- TASK
No images, please. Copy each entry below exactly as it reads.

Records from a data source
--------------------------------------------------
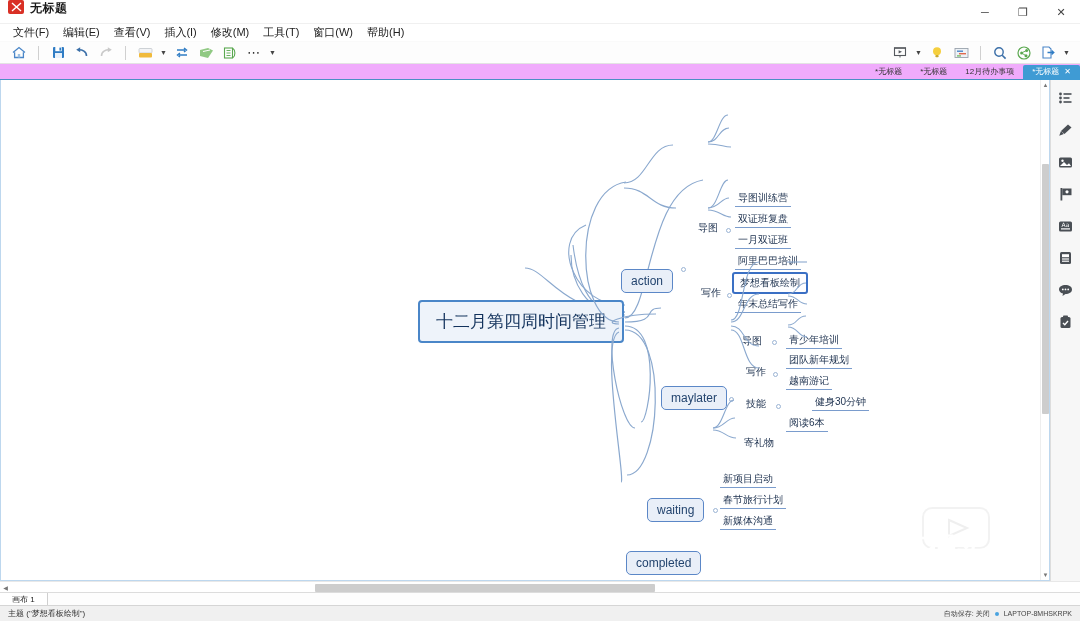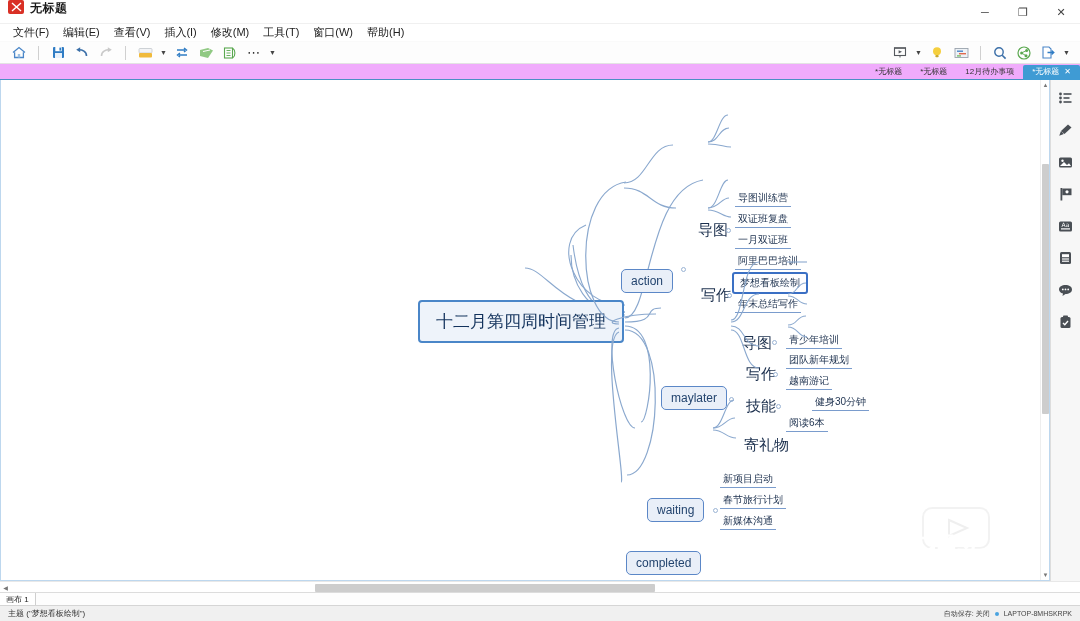--- a/index.html
+++ b/index.html
@@ -157,7 +157,7 @@
     font-size: 10px; color: #1b2f4d; padding: 1px 3px; background: transparent;
   }
   .node.branch-label {
-    font-size: 15px; color: #1b2f4d; padding: 1px 3px; background: transparent;
+    font-size: 10px; color: #1b2f4d; padding: 1px 3px; background: transparent;
   }
   .underline-leaf { border-bottom: 1px solid #7a9ccd; }
   .bullet {

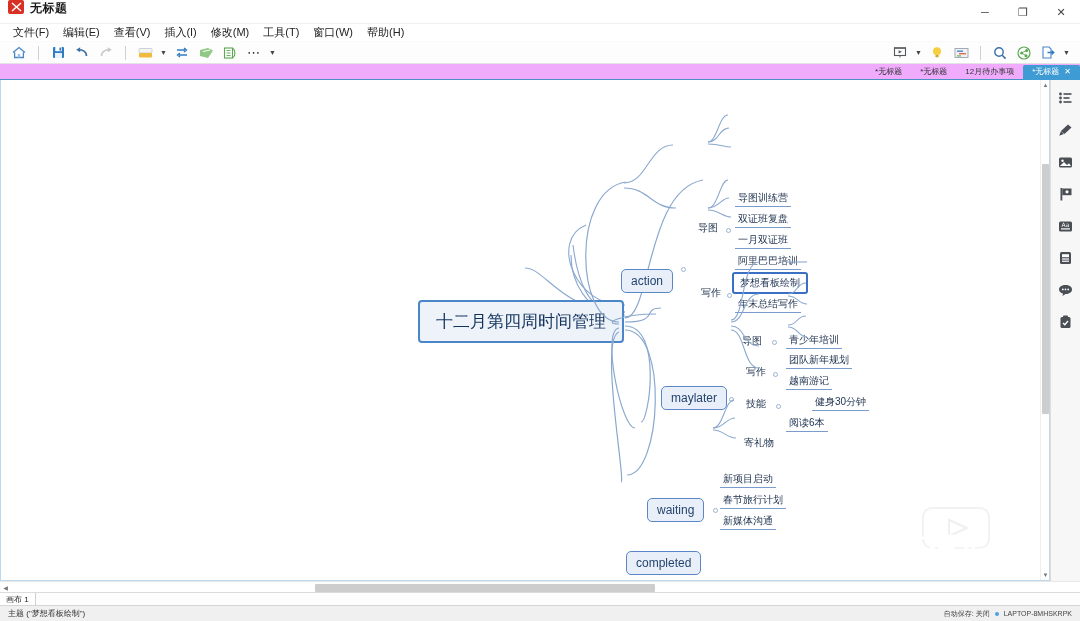--- a/index.html
+++ b/index.html
@@ -121,7 +121,7 @@
     border-top: 1px solid #dcdcdc;
   }
   .sheet-tab {
-    font-size: 8px; color: #222; padding: 0 6px; display: flex; align-items: center;
+    font-size: 8px; color: #222; padding: 0 12px; display: flex; align-items: center;
     background: #ffffff; border-right: 1px solid #cfcfcf;
   }
   .sheet-rest { flex: 1; background: #fdfdfd; }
--------------------------------------------------
- ANSWER SECTION
--- a/index.html
+++ b/index.html
@@ -157,7 +157,7 @@
     font-size: 10px; color: #1b2f4d; padding: 1px 3px; background: transparent;
   }
   .node.branch-label {
-    font-size: 15px; color: #1b2f4d; padding: 1px 3px; background: transparent;
+    font-size: 10px; color: #1b2f4d; padding: 1px 3px; background: transparent;
   }
   .underline-leaf { border-bottom: 1px solid #7a9ccd; }
   .bullet {

--- a/index.html
+++ b/index.html
@@ -121,7 +121,7 @@
     border-top: 1px solid #dcdcdc;
   }
   .sheet-tab {
-    font-size: 8px; color: #222; padding: 0 6px; display: flex; align-items: center;
+    font-size: 8px; color: #222; padding: 0 12px; display: flex; align-items: center;
     background: #ffffff; border-right: 1px solid #cfcfcf;
   }
   .sheet-rest { flex: 1; background: #fdfdfd; }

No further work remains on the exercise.